Get full page screenshots from archived web pages¶

In [ ]:

# This notebook is designed to run in Voila as an app (with the code hidden).
# To launch this notebook in Voila, just select 'View > Open with Voila in New Browser Tab'
# Your browser might ask for permission to open the new tab as a popup.

In [ ]:

%%capture
import base64
import io
import math
import os
import re
import time
from pathlib import Path
from urllib.parse import urlparse

import arrow
import geckodriver_autoinstaller
import ipywidgets as widgets
import PIL
import requests
import selenium
from IPython.display import HTML, display
from PIL import Image
from selenium import webdriver
from selenium.webdriver.common.by import By
from slugify import slugify

geckodriver_autoinstaller.install()

In [ ]:

TIMEGATES = {
    "nla": "https://web.archive.org.au/awa/",
    "nlnz": "https://ndhadeliver.natlib.govt.nz/webarchive/",
    "bl": "https://www.webarchive.org.uk/wayback/archive/",
    "ia": "https://web.archive.org/web/",
    "ukgwa": "https://webarchive.nationalarchives.gov.uk/ukgwa/",
}

wayback = ["web.archive.org"]
pywb = {
    "web.archive.org.au": "replayFrame",
    "webarchive.nla.gov.au": "replayFrame",
    "webarchive.org.uk": "replay_iframe",
    "ndhadeliver.natlib.govt.nz": "replayFrame",
    "webarchive.nationalarchives.gov.uk": "replay_iframe",
}

html_output = []


def format_date_for_headers(iso_date, tz):
    """
    Convert an ISO date (YYYY-MM-DD) to a datetime at noon in the specified timezone.
    Convert the datetime to UTC and format as required by Accet-Datetime headers:
    eg Fri, 23 Mar 2007 01:00:00 GMT
    """
    local = arrow.get(f"{iso_date} 12:00:00 {tz}", "YYYY-MM-DD HH:mm:ss ZZZ")
    gmt = local.to("utc")
    return f'{gmt.format("ddd, DD MMM YYYY HH:mm:ss")} GMT'


def format_date_from_timestamp(url):
    timestamp = re.search(r"/(\d{14}|\d{12})(?:if_|mp_)*/", url).group(1)
    return arrow.get(timestamp, "YYYYMMDDHHmmss").format("D MMMM YYYY")

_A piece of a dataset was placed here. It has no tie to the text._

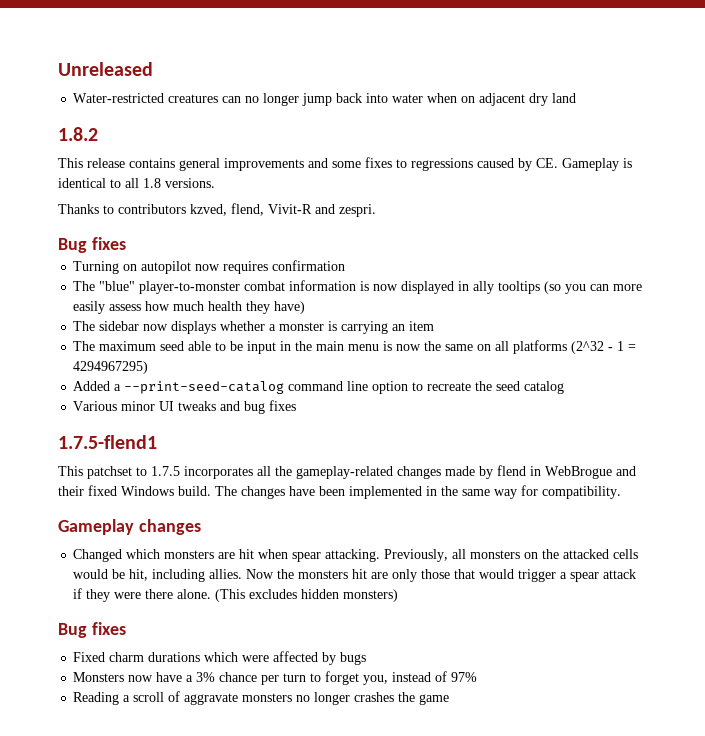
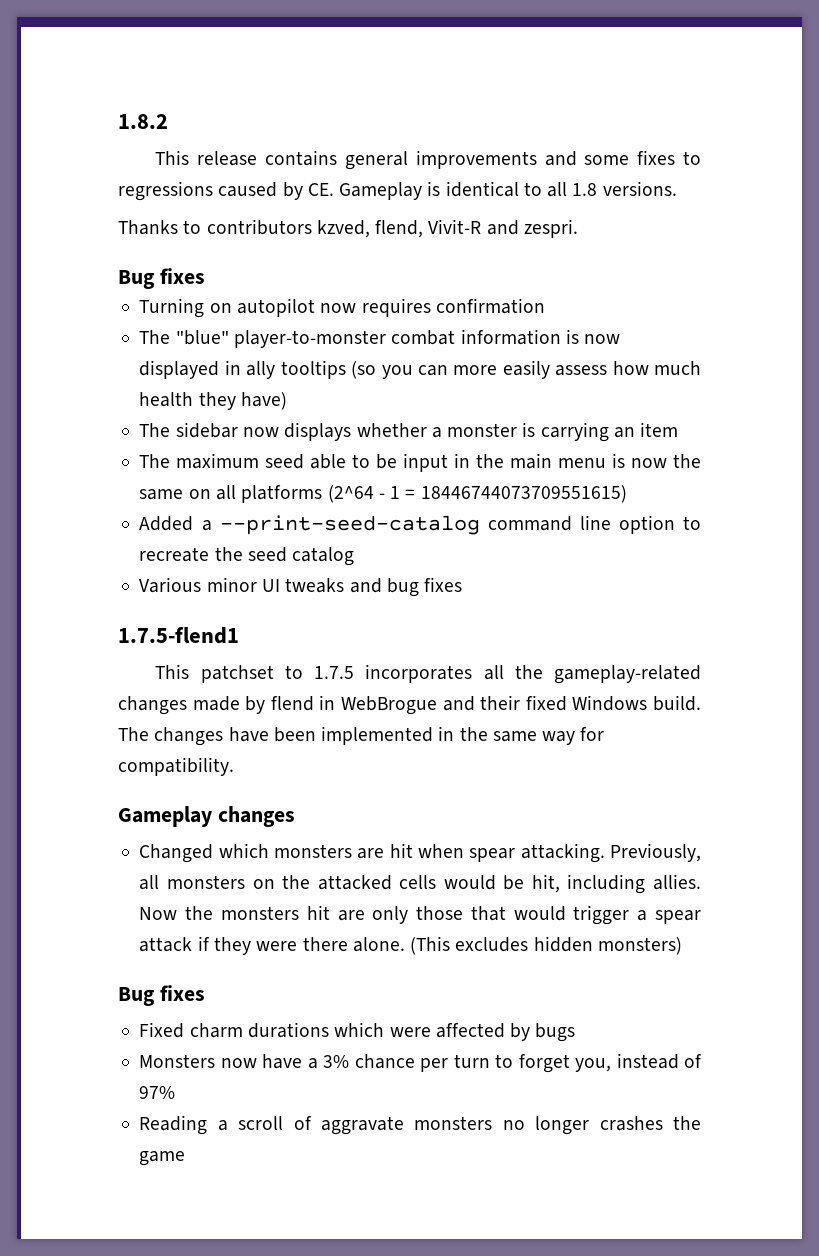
- Unreleased
- Water-restricted creatures can no longer jump back into water when on adjacent dry land
- The maximum seed able to be input in the main menu is now the same on all platforms (2^32 - 1 = 4294967295)
+ The maximum seed able to be input in the main menu is now the same on all platforms (2^64 - 1 = 18446744073709551615)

def parse_links_from_headers(response):
    """
    Extract original, timegate, timemap, and memento links from 'Link' header.
    """
    links = response.links
    return {k: v["url"] for k, v in links.items()}


def query_timegate(timegate, url, date=None, tz="Australia/Canberra"):
    headers = {}
    if date:
        formatted_date = format_date_for_headers(date, tz)
        headers["Accept-Datetime"] = formatted_date
    # BL, NLNZ & UKGWA don't seem to default to latest date if no date supplied
    elif not date and timegate in ["bl", "nlnz", "ukgwa"]:
        formatted_date = format_date_for_headers(
            arrow.utcnow().format("YYYY-MM-DD"), tz
        )
        headers["Accept-Datetime"] = formatted_date
    # Note that you don't get a timegate response if you leave off the trailing slash, but extras don't hurt!
    tg_url = (
        f"{TIMEGATES[timegate]}{url}/"
        if not url.endswith("/")
        else f"{TIMEGATES[timegate]}{url}"
    )
    # print(tg_url)
    # IA doesn't work with head, others don't work with get...
    if timegate == "ia":
        response = requests.get(tg_url, headers=headers)
    else:
        response = requests.head(tg_url, headers=headers)
    return parse_links_from_headers(response)


def get_memento(timegate, url, date):
    links = query_timegate(timegate, url, date)
    # NLNZ doesn't always seem to return a Memento, so we'll build in some fuzziness
    if links:
        if "memento" in links:
            memento = links["memento"]
        elif "prev memento" in links:
            memento = links["prev memento"]
        elif "next memento" in links:
            memento = links["next memento"]
        elif "last memento" in links:
            memento = links["last memento"]
    else:
        memento = None
    return memento


def get_full_page_screenshot(url, save_width=200):
    """
    Gets a full page screenshot of the supplied url.
    By default resizes the screenshot to a maximum width of 200px.
    Provide a 'save_width' value to change this.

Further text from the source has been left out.